Où l’on discute encore de littérature et de consentement
(La suite du dimanche bourgeois de l’épisode précédent.)
Bianca — Surtout, il y a des façons à la fois plus subtiles et efficaces d’exprimer l’amour et la tendresse.
Moi — Peut-être, mais la diversité est le sel de la vie, non ?
Bianca — (Sur un ton angélique, mais définitif.) Et aussi celui de la littérature… dans la mesure où les formes sont respectées.
Pierre — Les formes… elles existent pour être subverties, à ce que je sache.
Bianca — Encore faut-il les connaître. Mes études en littérature m’ont inculqué un amour des formes qui depuis guident ma propre pratique d’écriture.
Moi — Oh ! Tu ne m’avais pas dit que tu écrivais.
Pierre — Tu es poète?
Bianca — Non. J’écris des nouvelles.
Moi — Aon ! Intéressant.
Troy — You should read us something! C’est la coutume des dimanches bourgeois.
Bianca — Oh non. Je ne montre mes textes à personne.
Moi — Pourquoi?
Bianca — Parce que c’est quelque chose que je garde pour moi, tout simplement.

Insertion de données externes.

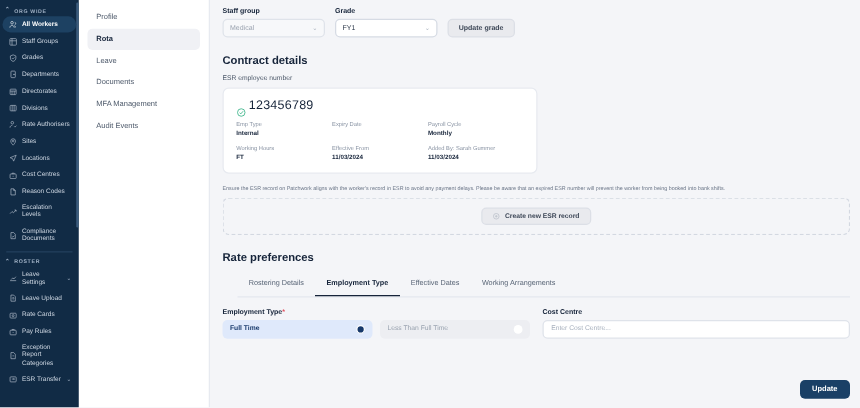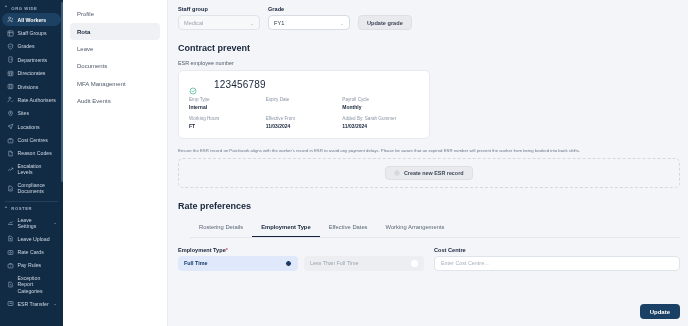"Contract prevent" h2.section-title { text: prevent -> details }
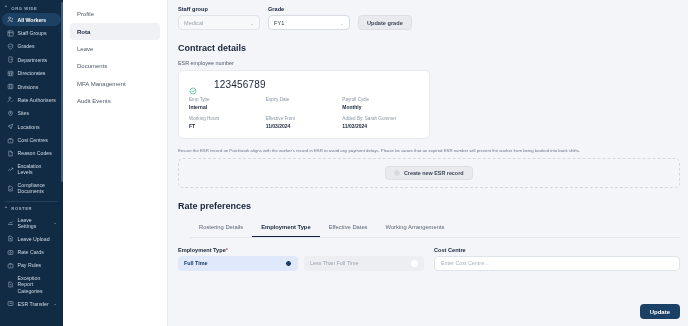"123456789" .esr-head { gap: 17px -> 2px }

Pierre — C’est un choix valide et légitime, mais n’est-ce pas vrai que l’œuvre n’est pas complète si personne ne la lit? Ce sont les lecteurs et lectrices qui lui donnent une grande partie de son sens.
Bianca — J’en suis consciente, mais je le fais par responsabilité éthique.
Moi — Je ne comprends pas.
Bianca — Je ne veux pas blesser les gens qui m’ont nécessairement inspirée et qui se voient malgré eux transformés en personnages de fiction.
Pierre — Tu crois que c’est blessant de se reconnaître dans un personnage de fiction?
Bianca — Pas pour tout le monde, je l’admets. Je ne veux juste pas causer de mal, malgré toutes les bonnes intentions que je pourrais avoir.
Moi — Si tous avaient de tels scrupules, personne ne ferait de littérature.
Bianca — Je me moque de ce que les autres font. L’atteinte à la réputation, c’est sérieux, surtout pour les personnes qui ne sont pas des personnalités publiques et qui n’ont pas demandé à ce que leurs travers soient exposés au grand jour.
Moi — La plupart du temps, quand un auteur ou une autrice s’inspire de ses proches, ces personnes sont les seules à se reconnaître. Si c’est fait correctement, les noms sont changés et les personnages sont minimalement des amalgames de plusieurs personnes existantes, ainsi que des éléments de pure fiction. Je ne vois pas quel tort ça peut causer – surtout pour leur réputation.
Bianca — Même si c’est fait dans les règles de l’art, on peut par inadvertance révéler publiquement un détail qui peut causer de la honte ou du malaise. Cette blessure est réelle, même si la personne est la seule à se reconnaître. C’est pire encore lorsque l’auteurice agit par malice ou esprit de vengeance. Ça devient alors de la cruauté, purement et simplement.
Pierre — Si l’écrivain·e agit par malveillance, c’est beaucoup plus son œuvre qui en souffre que les personnes qui l’ont inspiré·e. Une œuvre crée par esprit de vengeance
Moi — Au-delà de ces considérations, la responsabilité de l’auteurice est de faire en sorte que le personnage transcende la source de son inspiration. Quand en plus les pistes sont brouillées, je ne vois pas quel tort peut être fait, outre de froisser quelques égos.
Bianca — (D’un ton moins angélique que d’habitude.) C’est une question de respect du consentement. Une personne comme toi devrait le comprendre.
Moi — Oh, je comprends, évidemment. Sauf que… devrais-je m’empêcher de diffuser mes œuvres par crainte que quelqu’un se reconnaisse dans un de mes personnages, à tort ou à raison? Ça ne me semble pas raisonnable. Sans compter que je ne vois pas comment je pourrais obtenir le consentement formel de tous les gens que j’ai croisés depuis ma tendre enfance et qui m’ont inspirée.
Bianca — C’est quand même pour cette raison que je ne montre mes nouvelles à personne.
Moi — C’est radical, mais je comprends – mes propres tiroirs débordent de textes que je n’oserais montrer à quiconque. Sauf que lorsque je choisis d’en exposer à la face du monde, je le fais avec tout le soin dont je suis capable.
Bianca — Et si tu heurtes un ou une de tes proches?
Moi — C’est le risque de fréquenter une écrivaine. Et puis, si la personne n’est reconnue que d’elle même, il existe toujours l’option de ne pas lire l’œuvre pour s’éviter des tourments.
Bianca — Et bien voilà. En ne rendant rien public, tout le monde évite des tourments.
Pierre — Dans ce cas, pourquoi écrire?
Bianca — (Tristement, les yeux humides.) Parce qu’on ne peut pas faire autrement.